WIP: Add kwargs to InferenceData.to_netcdf() #2410

cowirihy · 2025-01-17T14:43:01Z

Relates to #2298, with solution broadly along the lines of that sketched out in the issue.

Added **kwargs to InferenceData.to_netcdf() method, to allow any of the parameters that can be passed to xarray.Dataset.to_netcdf() to get passed through.

E.g. for my usage case I define an encoding={'var_A' : {"dtype": "int16", "scale_factor" : 0.1}} dict, so that var_A samples get stored via 16-bit integers and to 1 decimal place precision, to economise on file size but with an inconsequential loss of precision. Note this would be done for var_A in any group in which it appears, e.g. both posterior and prior groups if present.

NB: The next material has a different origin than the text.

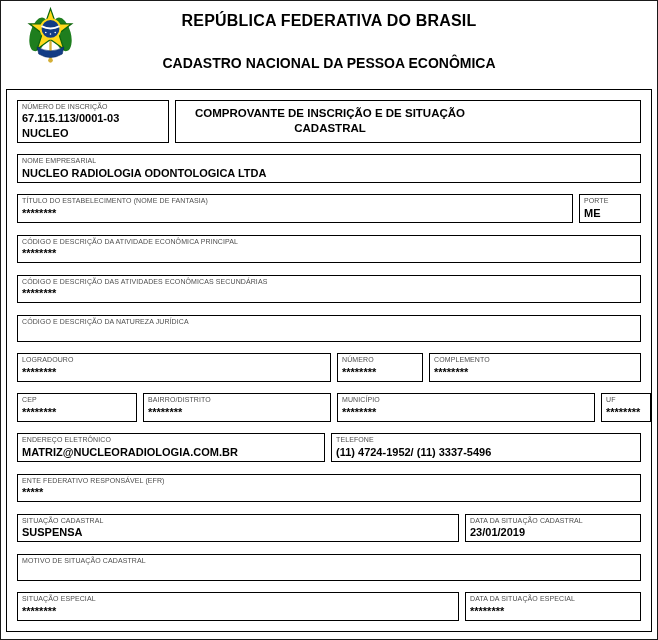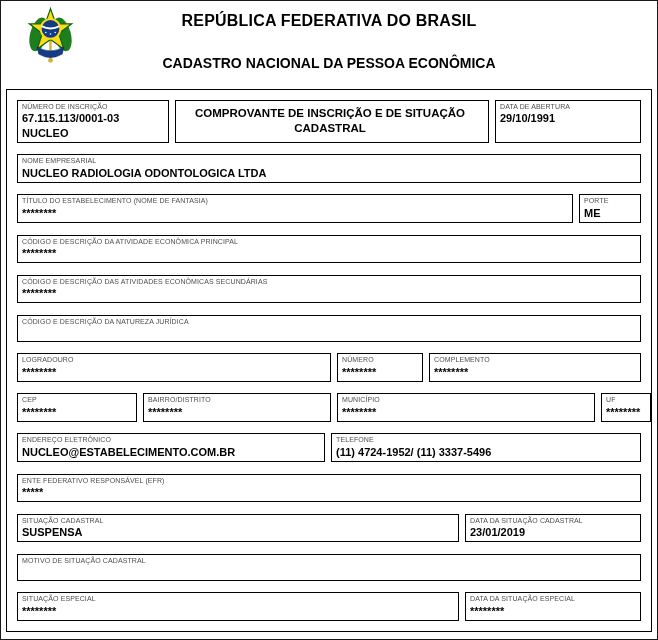"29/10/1991" div.field { html: <div> <div>DATA DE ABERTURA</div> <div>29/10/1991</div> </div> -> none }
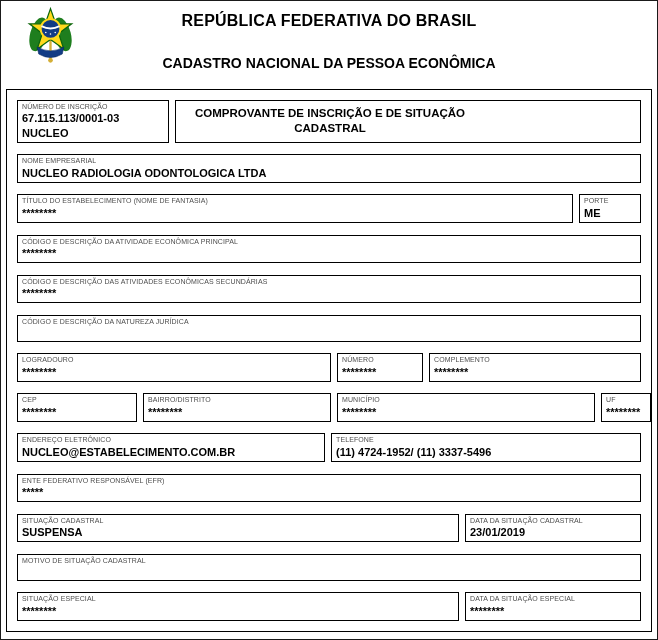"NUCLEO@ESTABELECIMENTO.COM.BR" div.val { text: NUCLEO@ESTABELECIMENTO.COM.BR -> MATRIZ@NUCLEORADIOLOGIA.COM.BR }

I've put in a placeholder for where a new unittest could be added, but am not so confident in defining this. What I envisage, which I've tested via a seperate script my end, is the following:

Load data to define an InferenceData instance, reading from netcdf file as I can see other unittests do already
Define some customisation e.g. encoding settings for a couple of the RVs in the model to which the data relates
Write to a new netcdf file but passing encoding (and/or other params that would alter the behaviour of Dataset.to_netcdf)
Read back in from the 2nd file and verify that approximately the same data is recovered but with the expected loss of precision

Help welcome in setting up the latter! It would also be worthwhile verifying via tests that the handling code I've included (populating the kwargs dict based on compress and engine parameters per previous) is working as intended and in a backwards compatible manner; it should! Perhaps existing tests are adequate to prove this though?

Checklist

Follows official PR format
[n/a] Includes a sample plot to visually illustrate the changes (only for plot-related functions)
[n/a] New features are properly documented (with an example if appropriate)?
Includes new or updated tests to cover the new feature
Code style correct (follows pylint and black guidelines)
Changes are listed in changelog

📚 Documentation preview 📚: https://arviz--2410.org.readthedocs.build/en/2410/

amaloney · 2025-01-20T23:49:40Z

Thanks @cowirihy I'll try my best to review this week.

OriolAbril

Thanks for the PR! Sorry about the delayed review. I hope it is helpful.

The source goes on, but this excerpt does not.